The subtext is loud: we are not the same, though we wear the same pigment. Why are we embracing the heritage of bitterness against one another? Why is brother fighting against his brother? Even, the ‘Fulanised’ Northern Nigeria, during the dark days of boot camp regimes of the Generals concocted a laughable pyramid of racial hierarchy. The blue-blooded Fulani suddenly found themselves one big notch above the Yorubas and the Igbos due to their light skin and monopoly of our military high commands. In a country where so many groups, each jealous of its own physiognomy, live side by side, but at heart we hate ourselves, speaks volume of who we really are.

The constant trope of hopelessness in black Africa, a land flowing with milk and honey formed the theme of two daring journalists who courageously opened the lid on our continental infamy. Keith B. Richburg is an African American journalist and former bureau chief of the Washington Post in Africa. His damning book, Out of Africa, is a courageous work of truth, detached objectivity, and unsentimental portrait of who we really are.

His sobering conclusion was that, though he is black, he is nevertheless grateful that his parents made the journey to America!!! Karl Maier, in his book, This House Has Fallen, went for Nigeria’s national jugular and concluded that we are in crisis.  

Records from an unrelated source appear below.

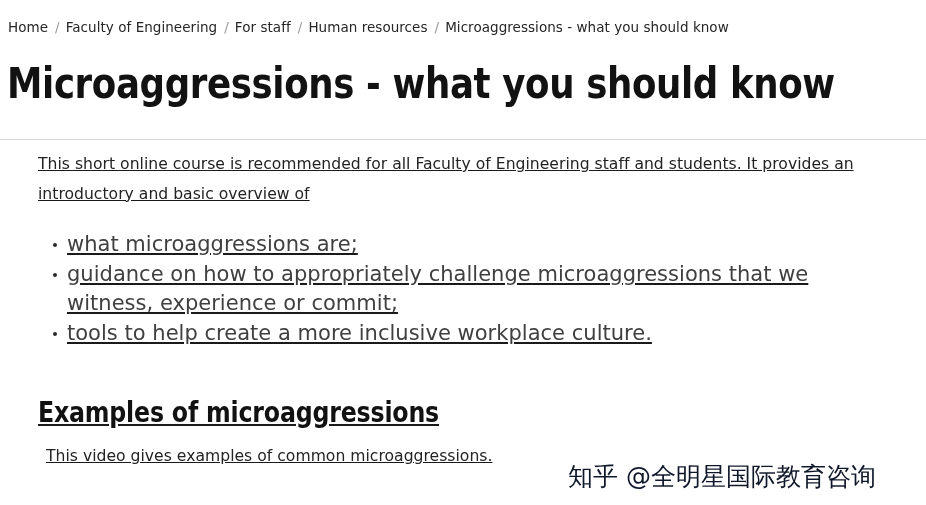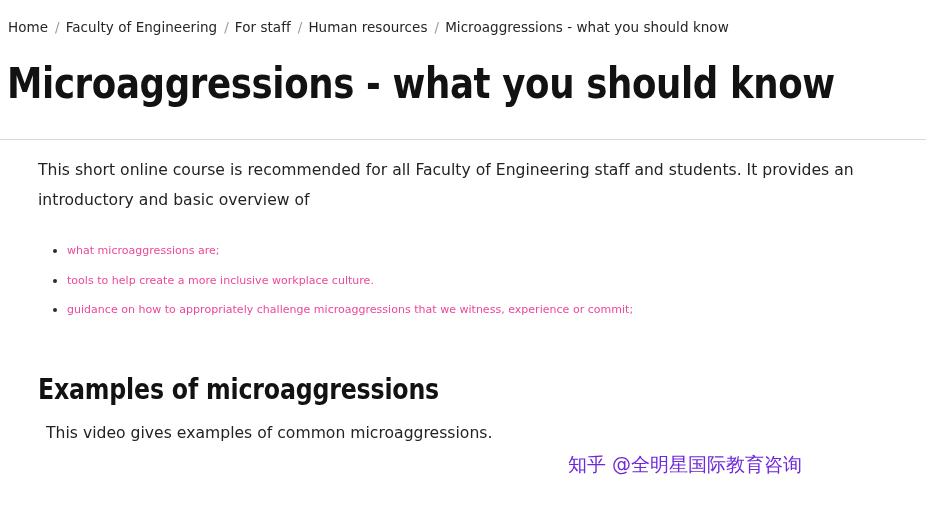--- a/index.html
+++ b/index.html
@@ -71,8 +71,9 @@
   .content {
     position: absolute;
     left: 38px;
-    top: 156px;
+    top: 150px;
     width: 860px;
+    text-decoration: underline;
   }
   .intro {
     margin: 0;

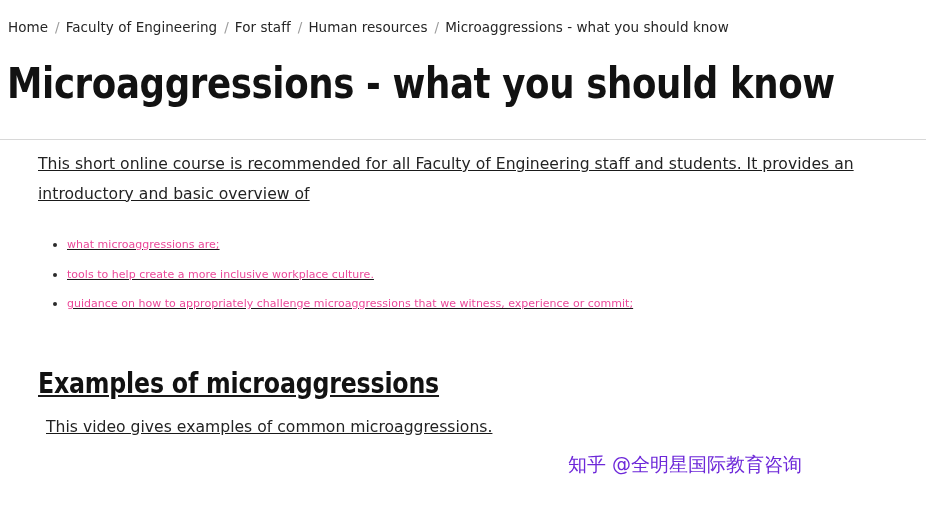--- a/index.html
+++ b/index.html
@@ -91,9 +91,9 @@
   .bullets li {
     position: relative;
     padding-left: 29px;
-    font-size: 11px;
+    font-size: 21px;
     line-height: 29.5px;
-    color: #ec4899;
+    color: #404040;
     letter-spacing: 0.02px;
   }
   .bullets li::before {

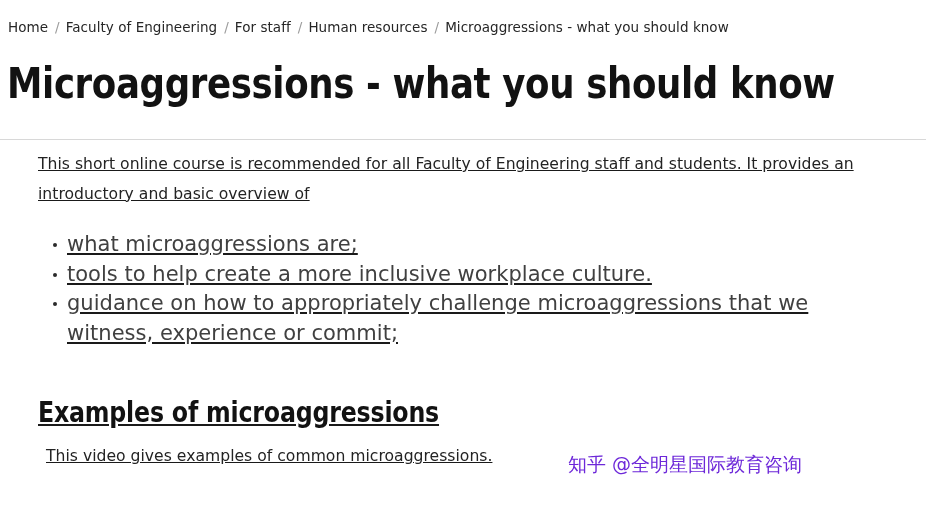--- a/index.html
+++ b/index.html
@@ -156,8 +156,8 @@
 
   <ul class="bullets">
     <li>what microaggressions are;</li>
+    <li>guidance on how to appropriately challenge microaggressions that we witness, experience or commit;</li>
     <li>tools to help create a more inclusive workplace culture.</li>
-    <li>guidance on how to appropriately challenge microaggressions that we witness, experience or commit;</li>
   </ul>
 
   <h2 class="section-title">Examples of microaggressions</h2>

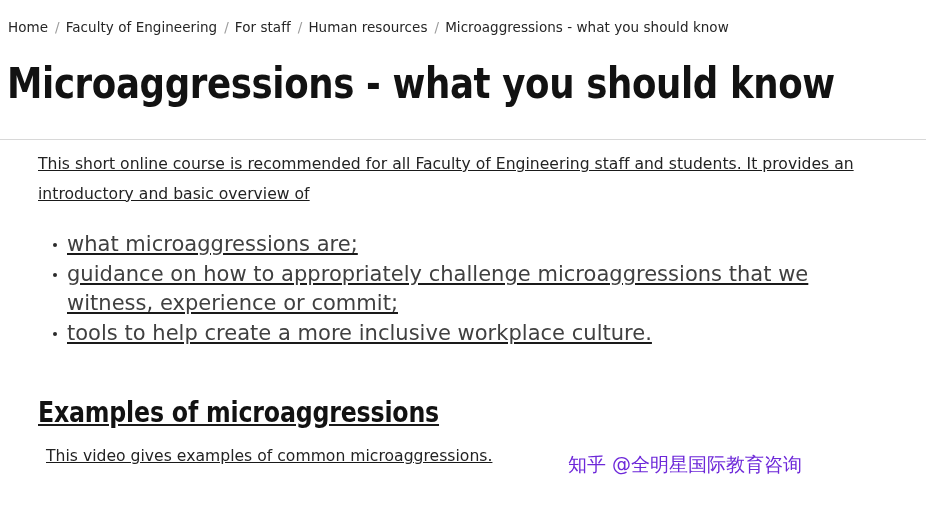--- a/index.html
+++ b/index.html
@@ -130,10 +130,10 @@
   .watermark {
     position: absolute;
     left: 568px;
-    top: 447px;
-    font-size: 19px;
+    top: 460px;
+    font-size: 25px;
     line-height: 34px;
-    color: #6d28d9;
+    color: #0f172a;
     white-space: nowrap;
     font-family: "DejaVu Sans", "Liberation Sans", sans-serif;
     user-select: none;

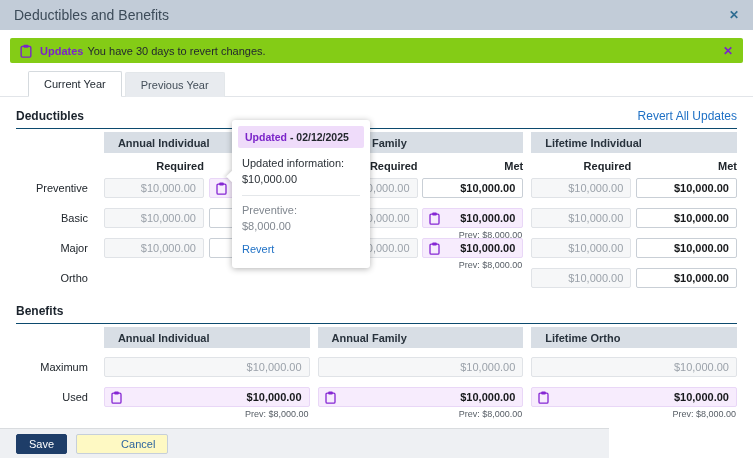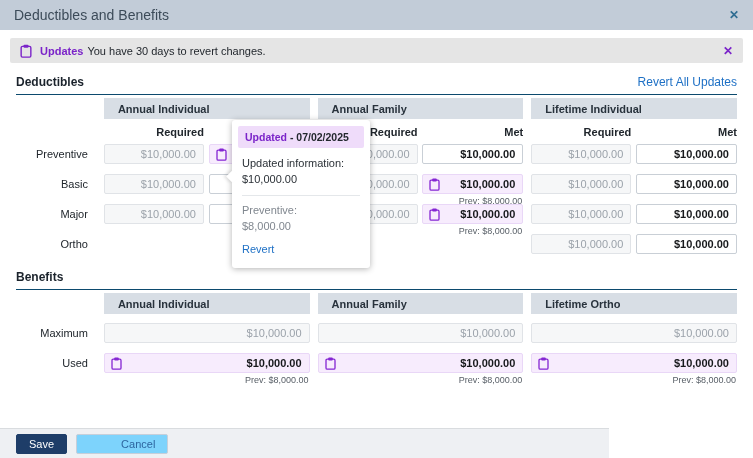--- a/index.html
+++ b/index.html
@@ -15,7 +15,7 @@
   .x-purple { color:#7b24c9; }
 
   
-  .banner { margin:8px 10px 0 10px; height:25px; background:#e5e5e5; border-radius:2px; display:flex; align-items:center; padding:0 10px; font-size:11px; color:#23282e; }
+  .banner { margin:8px 10px 0 10px; height:25px; background:#84cc16; border-radius:2px; display:flex; align-items:center; padding:0 10px; font-size:11px; color:#23282e; }
   .banner .clip { color:#7b24c9; display:flex; margin-right:8px; }
   .banner .b-label { color:#7b24c9; font-weight:bold; margin-right:4px; }
   .banner .b-close { margin-left:auto; }

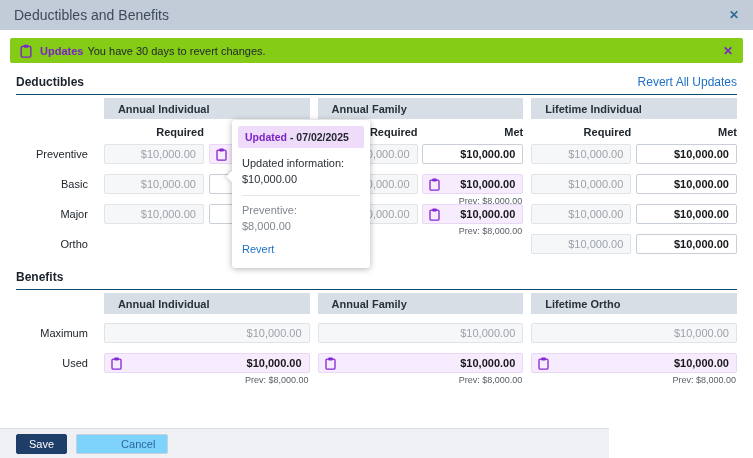--- a/index.html
+++ b/index.html
@@ -95,6 +95,10 @@
     <span class="b-close x-close x-purple">✕</span>
   </div>
 
+  <div class="tabbar">
+    <div class="tab active">Current Year</div>
+    <div class="tab inactive">Previous Year</div>
+  </div>
 
   <div class="content">
 

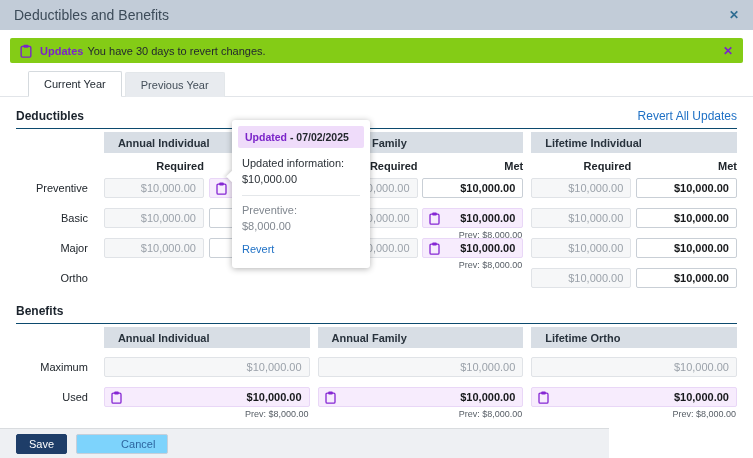--- a/index.html
+++ b/index.html
@@ -332,7 +332,7 @@
 
   <div class="tooltip">
     <div class="tt-arrow"></div>
-    <div class="tt-head"><span class="u">Updated</span><span> - 07/02/2025</span></div>
+    <div class="tt-head"><span class="u">Updated</span><span> - 02/12/2025</span></div>
     <div class="tt-body">
       <div>Updated information:</div>
       <div>$10,000.00</div>

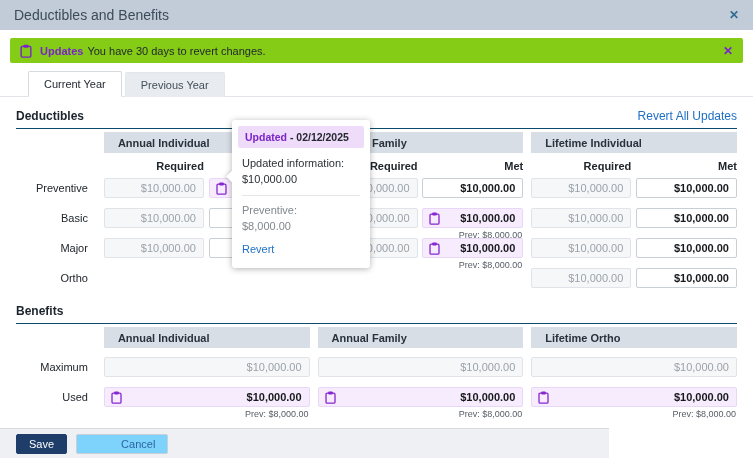--- a/index.html
+++ b/index.html
@@ -69,7 +69,7 @@
   .footer { position:absolute; left:0; bottom:0; width:609px; height:30px; background:#eef0f3; border-top:1px solid #d9dcdf; display:flex; align-items:center; padding:0 16px; gap:9px; }
   .btn { font-size:11px; padding:3px 12px; border-radius:2px; cursor:pointer; }
   .btn-save { background:#1e3d68; border:1px solid #1e3d68; color:#fff; }
-  .btn-cancel { background:#7dd3fc; border:1px solid #c6cfda; color:#2d659f;padding-left:44px; }
+  .btn-cancel { background:#fef9c3; border:1px solid #c6cfda; color:#2d659f;padding-left:44px; }
 
   .benefits-gap { margin-top:16px; }
 </style>

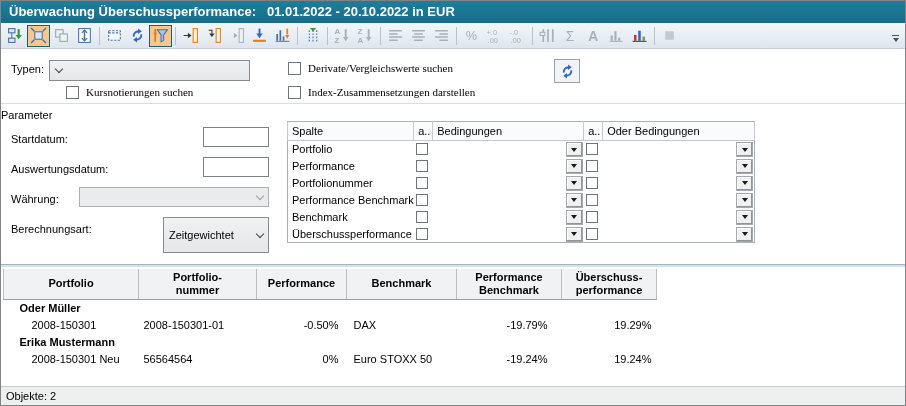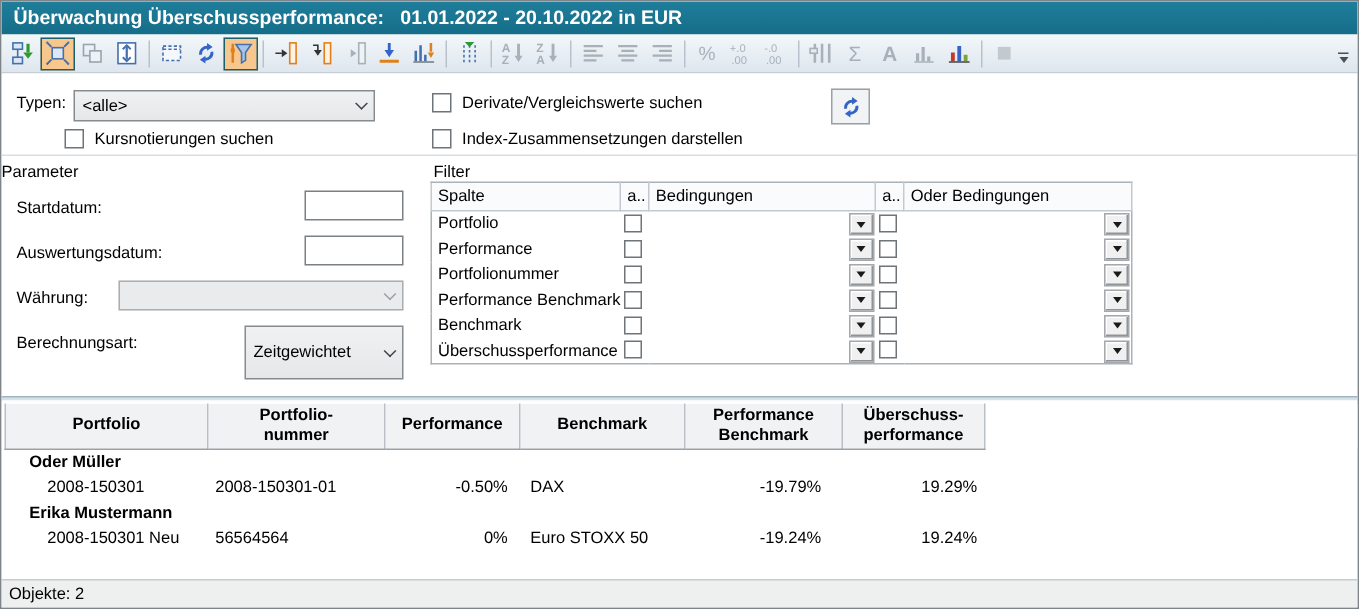--- a/index.html
+++ b/index.html
@@ -340,7 +340,6 @@
   <div class="options">
     <span class="label" style="left:10px; top:14px;">Typen:</span>
     <div class="combo" style="left:48px; top:11px; width:201px;">
-      <span class="ctext">&lt;alle&gt;</span>
       <span class="carrow">
           <span class="cv"></span>
         </span>

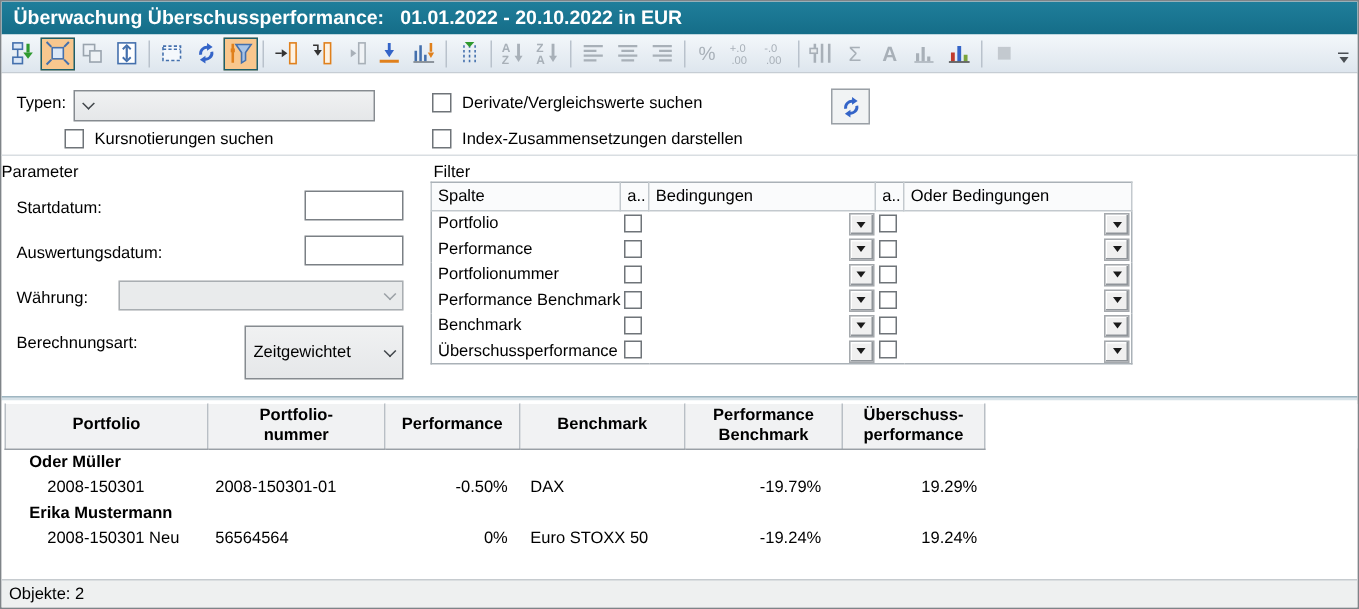--- a/index.html
+++ b/index.html
@@ -40,7 +40,7 @@
   .combo.disabled .cv { border-color:#9aa0a5; }
   .chk { width:13px; height:13px; border:1px solid #6f7479; background:#fff; display:inline-block; vertical-align:-3px; }
   .chkrow { position:absolute; white-space:nowrap; }
-  .chkrow .txt { margin-left:4px; }
+  .chkrow .txt { margin-left:4px;font-family:Liberation Serif, serif; }
   .btn-refresh { position:absolute; left:553px; top:10px; width:26px; height:24px;
     border:1px solid #9aa0a6; background:#f1f3f4; display:flex; align-items:center; justify-content:center; }
 

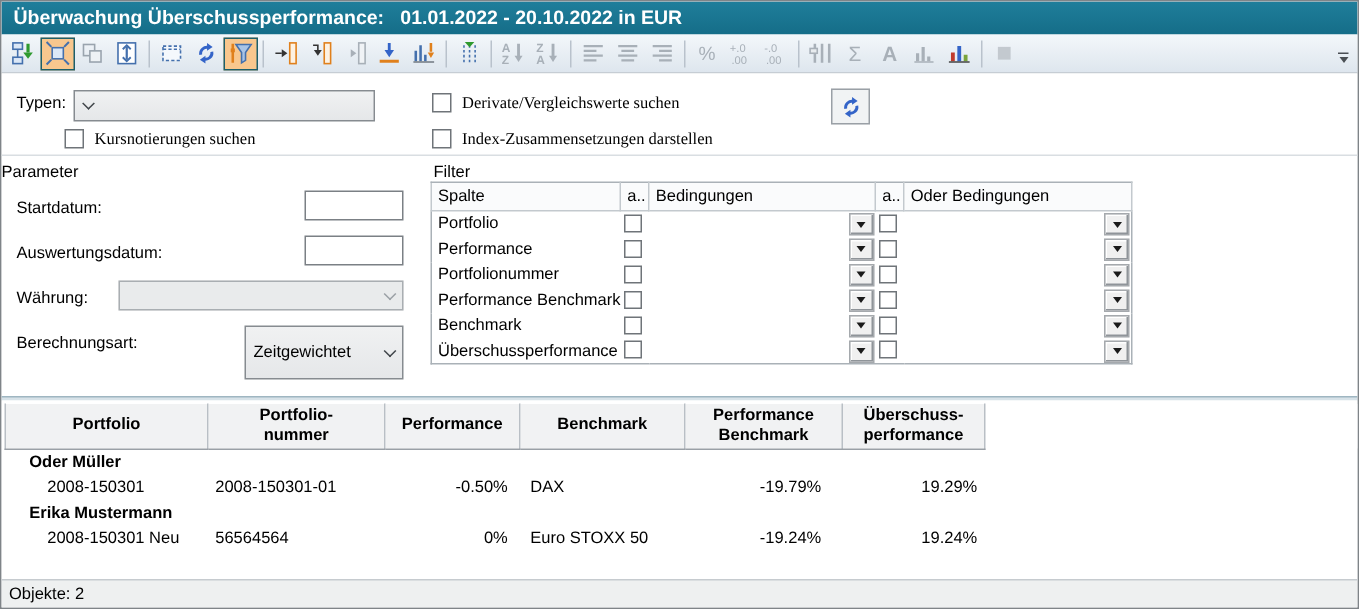--- a/index.html
+++ b/index.html
@@ -344,7 +344,7 @@
           <span class="cv"></span>
         </span>
     </div>
-    <span class="chkrow" style="left:42px; top:37px;">
+    <span class="chkrow" style="left:65px; top:37px;">
       <span class="chk"></span>
       <span class="txt">Kursnotierungen suchen</span>
     </span>

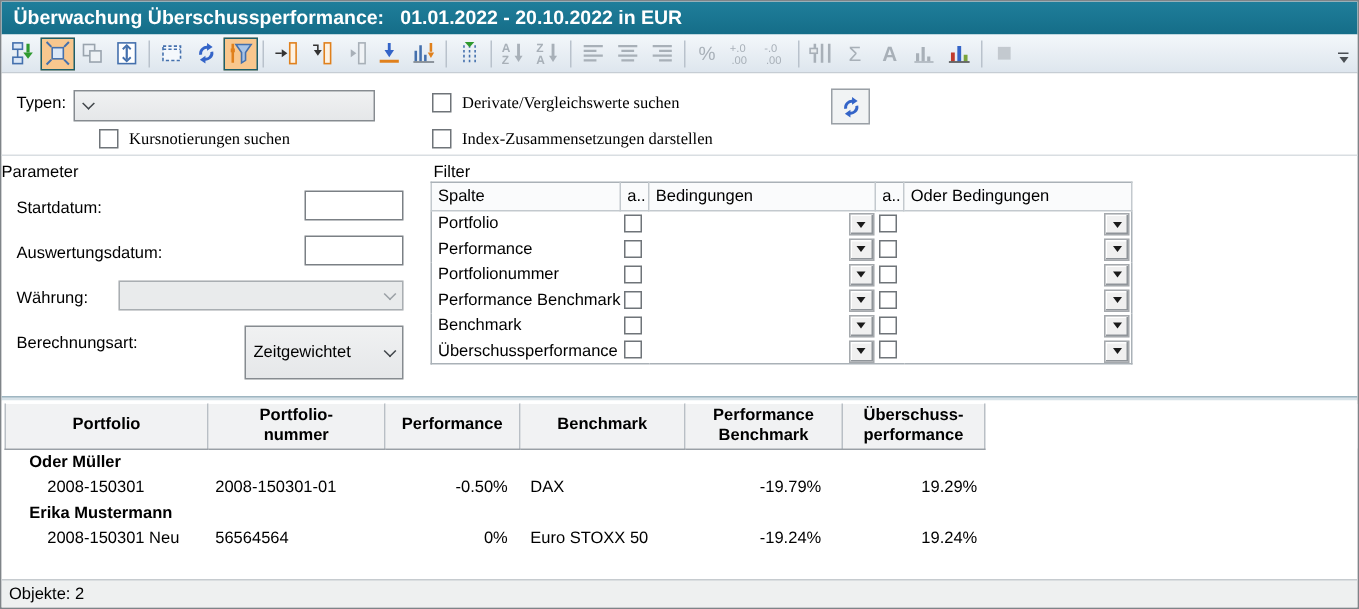--- a/index.html
+++ b/index.html
@@ -393,7 +393,6 @@
         </span>
     </div>
 
-    <span class="sec-title" style="left:288px; width:590px; top:5px;">Filter</span>
 
     <table class="ftable">
       <colgroup>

These two heroic writers have seen so much tyranny and oppression of the voiceless majority by a tiny cabal of rulers who shot to power either through the guns or rigging of election result. Like this writer, they have seen black Africa’s rulers’ natural embrace for military coercion, propensity for wastage, political terrorism, and total absence of sympathy for the suffering masses.

In conclusion, I must admit that I am a victim of black Africa’s dislocated vision. I have wrestled with the moral anguish this piece throws at me. Is it right to beam a writer’s search light on the infamy of the Dark Continent? Is it right to submit to a writer’s liberty and paint a depressing pen portrait of my people, the black Africans?

However, the rational weighing of available facts suggest that black Africans are different and are mostly too willing to destroy the fabric of their own society for personal gains as we saw in the likes of Buhari, Abacha, Mobutu, Idi-Amin, Samuel Doe, Houphouet Boigny, Eyadema, Koroma, Haille Mariam, Kabanda, Arap Moi, Kabila, Barre, Aideed, Garang, Bongo and Mugabe. Can anyone still tell me who we are?